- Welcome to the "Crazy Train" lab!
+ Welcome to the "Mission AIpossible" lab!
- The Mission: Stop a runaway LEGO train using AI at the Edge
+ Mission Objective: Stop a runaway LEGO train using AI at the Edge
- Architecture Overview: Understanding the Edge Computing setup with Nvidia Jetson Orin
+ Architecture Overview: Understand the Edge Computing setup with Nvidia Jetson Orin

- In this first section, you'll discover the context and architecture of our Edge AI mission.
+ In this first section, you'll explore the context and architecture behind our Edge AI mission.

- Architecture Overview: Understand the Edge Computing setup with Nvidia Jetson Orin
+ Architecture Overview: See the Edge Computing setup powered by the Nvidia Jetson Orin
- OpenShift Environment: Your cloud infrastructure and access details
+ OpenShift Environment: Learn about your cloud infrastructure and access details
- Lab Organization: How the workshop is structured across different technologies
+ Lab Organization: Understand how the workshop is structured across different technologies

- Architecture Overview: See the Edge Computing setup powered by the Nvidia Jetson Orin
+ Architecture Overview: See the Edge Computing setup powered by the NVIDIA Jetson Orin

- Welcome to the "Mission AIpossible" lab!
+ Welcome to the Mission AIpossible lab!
────────────────────────────────────────
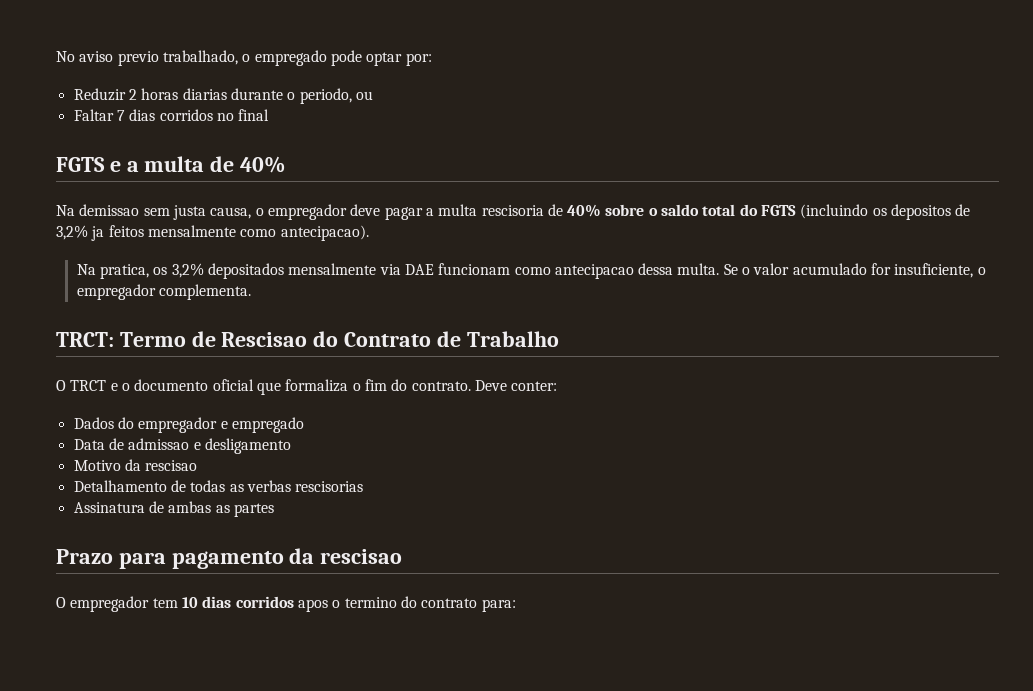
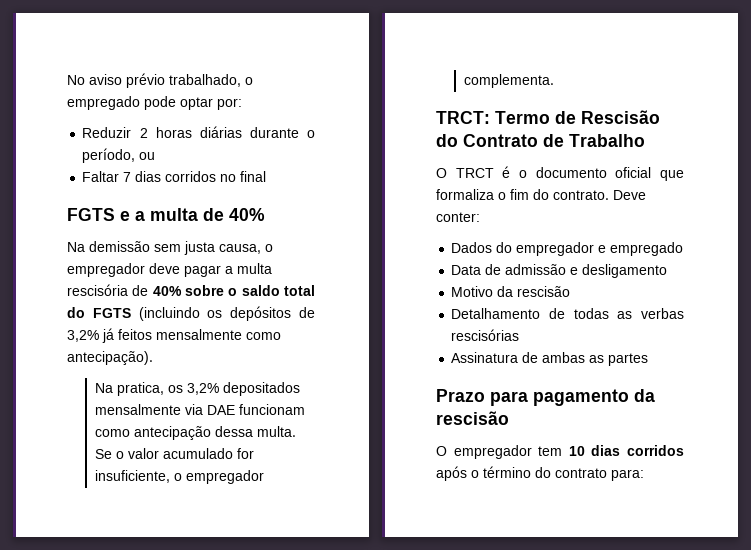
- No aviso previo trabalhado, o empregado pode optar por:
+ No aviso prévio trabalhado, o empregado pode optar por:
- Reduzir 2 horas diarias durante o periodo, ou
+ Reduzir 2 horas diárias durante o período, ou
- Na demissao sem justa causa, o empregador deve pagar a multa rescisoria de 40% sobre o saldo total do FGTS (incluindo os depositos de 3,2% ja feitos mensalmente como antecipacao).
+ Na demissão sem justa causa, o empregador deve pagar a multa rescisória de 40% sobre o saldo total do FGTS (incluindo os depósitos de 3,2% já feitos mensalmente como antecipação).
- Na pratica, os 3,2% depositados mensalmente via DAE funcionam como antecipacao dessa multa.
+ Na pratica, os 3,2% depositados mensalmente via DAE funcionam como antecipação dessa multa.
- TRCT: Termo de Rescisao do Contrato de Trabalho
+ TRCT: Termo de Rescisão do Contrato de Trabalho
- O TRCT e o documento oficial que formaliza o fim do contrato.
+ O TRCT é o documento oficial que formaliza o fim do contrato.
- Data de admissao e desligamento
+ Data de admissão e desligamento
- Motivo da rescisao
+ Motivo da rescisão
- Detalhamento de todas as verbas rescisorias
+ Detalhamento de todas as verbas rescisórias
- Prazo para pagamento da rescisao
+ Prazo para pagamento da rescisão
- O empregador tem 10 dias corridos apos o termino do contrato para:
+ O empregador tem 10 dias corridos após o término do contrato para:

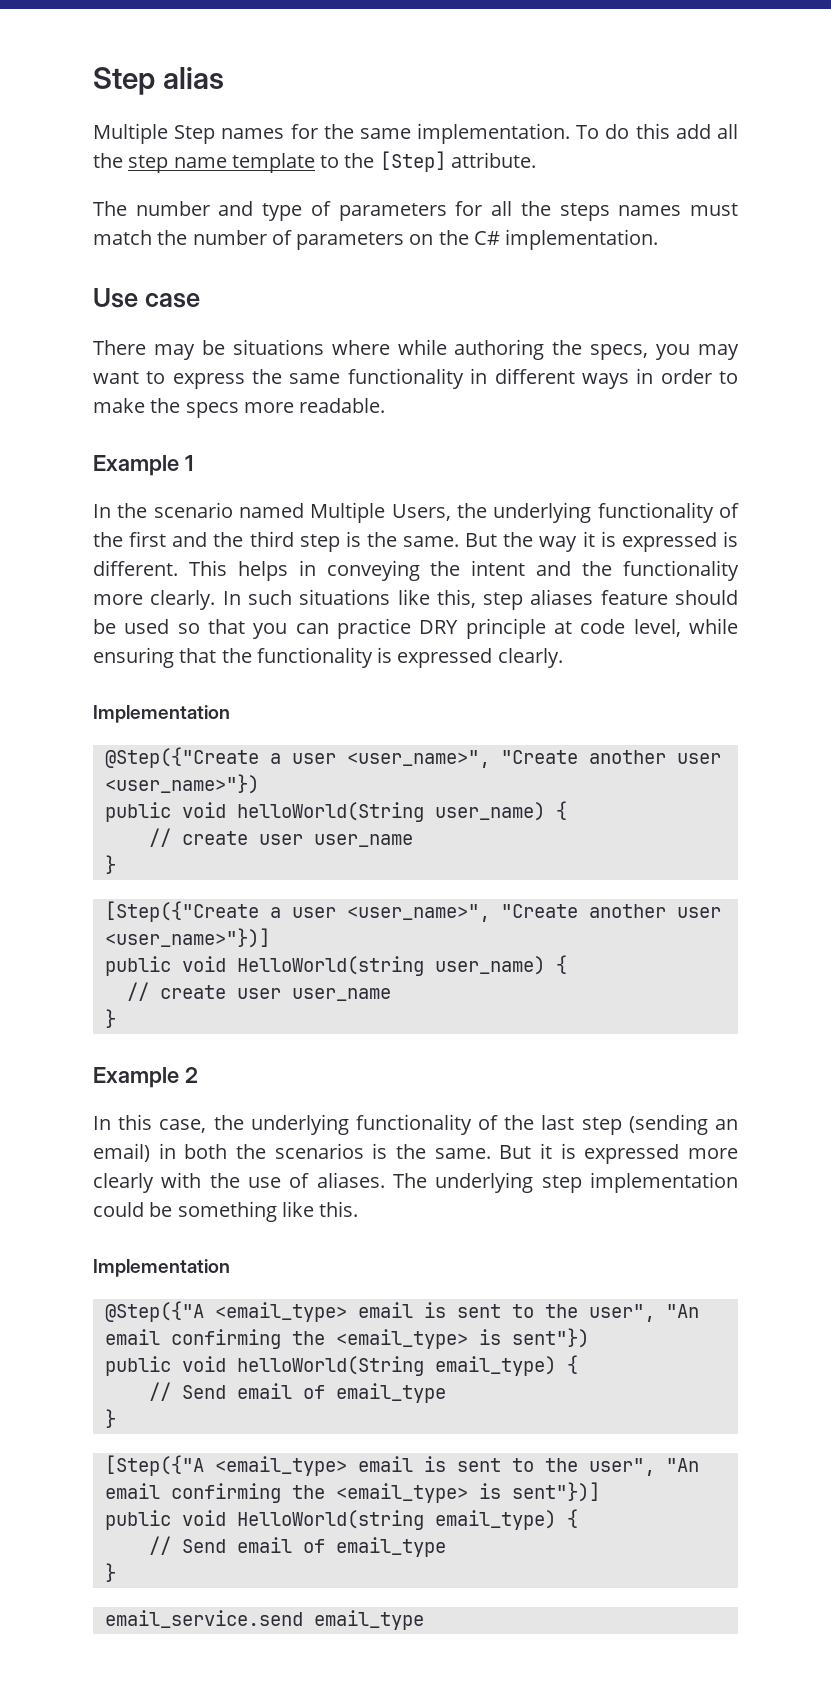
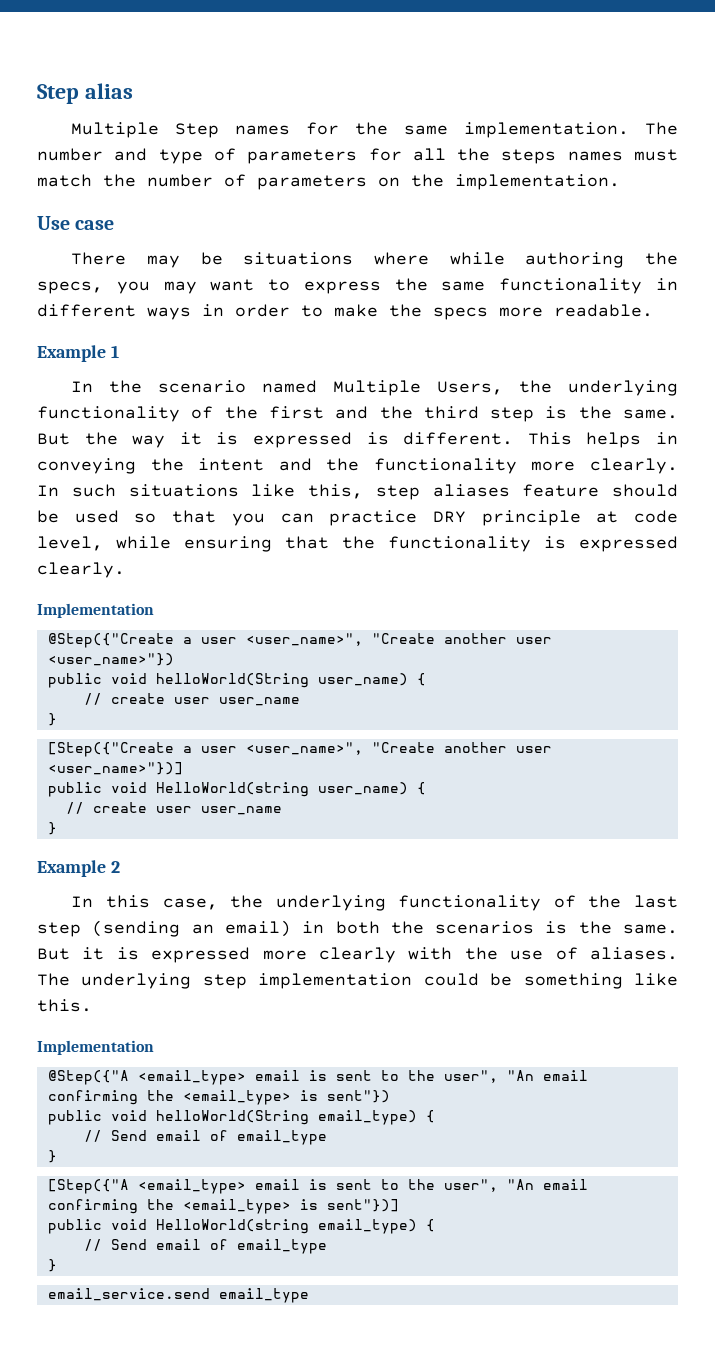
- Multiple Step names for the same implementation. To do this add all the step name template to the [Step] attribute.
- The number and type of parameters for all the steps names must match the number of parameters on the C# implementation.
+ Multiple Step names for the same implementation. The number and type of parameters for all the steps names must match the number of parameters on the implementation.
────────────────────────────────────────
■ Exercise directions
Filter on the word "total": copy each matching line from the entries above.

■ Solution to the exercise
- Na demissao sem justa causa, o empregador deve pagar a multa rescisoria de 40% sobre o saldo total do FGTS (incluindo os depositos de 3,2% ja feitos mensalmente como antecipacao).
+ Na demissão sem justa causa, o empregador deve pagar a multa rescisória de 40% sobre o saldo total do FGTS (incluindo os depósitos de 3,2% já feitos mensalmente como antecipação).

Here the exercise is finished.